Dietary obesity-associated Hif1α activation in adipocytes restricts fatty acid oxidation and energy expenditure via suppression of the Sirt2-NAD+ system.

Dietary obesity is a major factor in the development of type 2 diabetes and is associated with intra-adipose tissue hypoxia and activation of hypoxia-inducible factor 1α (HIF1α). Here we report that, in mice, Hif1α activation in visceral white adipocytes is critical to maintain dietary obesity and associated pathologies, including glucose intolerance, insulin resistance, and cardiomyopathy.
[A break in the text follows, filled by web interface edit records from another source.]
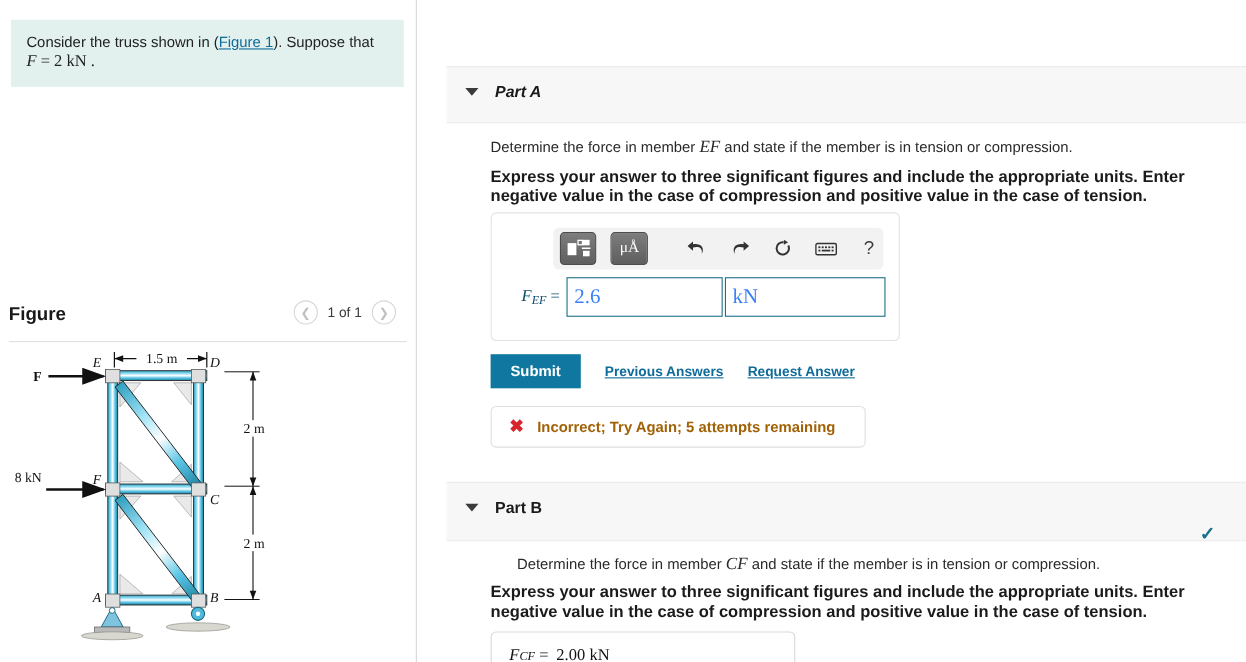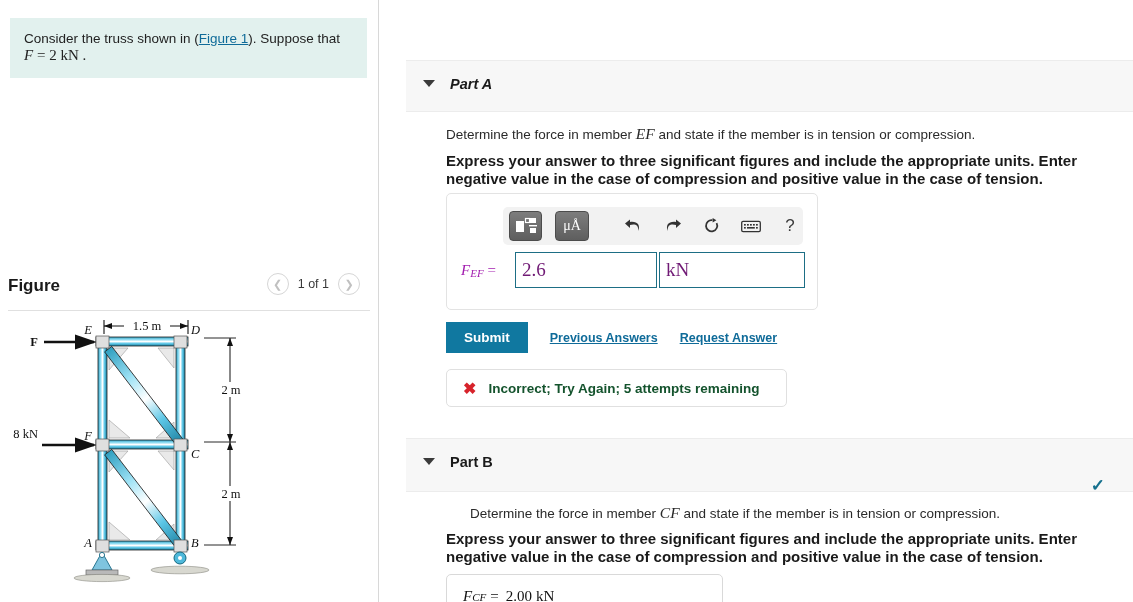"FEF =" #ans-label { color: #a21caf -> #0c4a6e; text-align: none -> right }
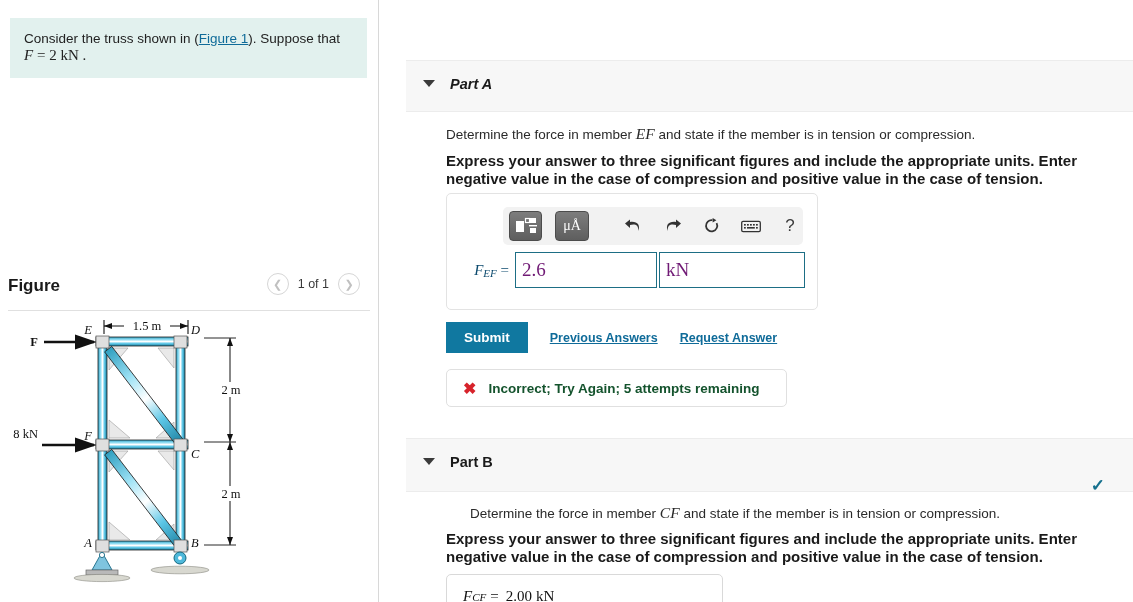"2.6" .ans-field { color: #701a75 -> #3b82f6 }
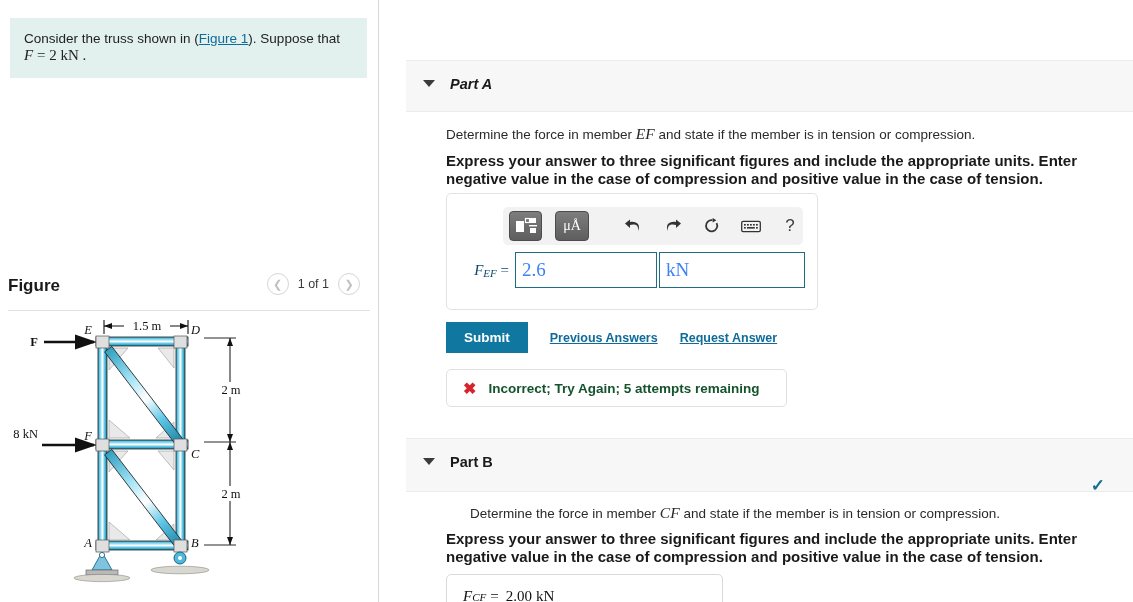"Incorrect; Try Again; 5 attempts" #feedback-text { color: #14532d -> #a16207 }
This function of Hif1α is linked to its capacity to suppress β-oxidation, in part, through transcriptional repression of sirtuin 2 (Sirt2) NAD(+)-dependent deacetylase. Reduced Sirt2 function directly translates into diminished deacetylation of PPARγ coactivator 1α (Pgc1α) and expression of β-oxidation and mitochondrial genes. Importantly, visceral adipose tissue from human obese subjects is characterized by high levels of HIF1α and low levels of SIRT2. Thus, by negatively regulating the Sirt2-Pgc1α regulatory axis, Hif1α negates adipocyte-intrinsic pathways of fatty acid catabolism, thereby creating a metabolic state supporting the development of obesity.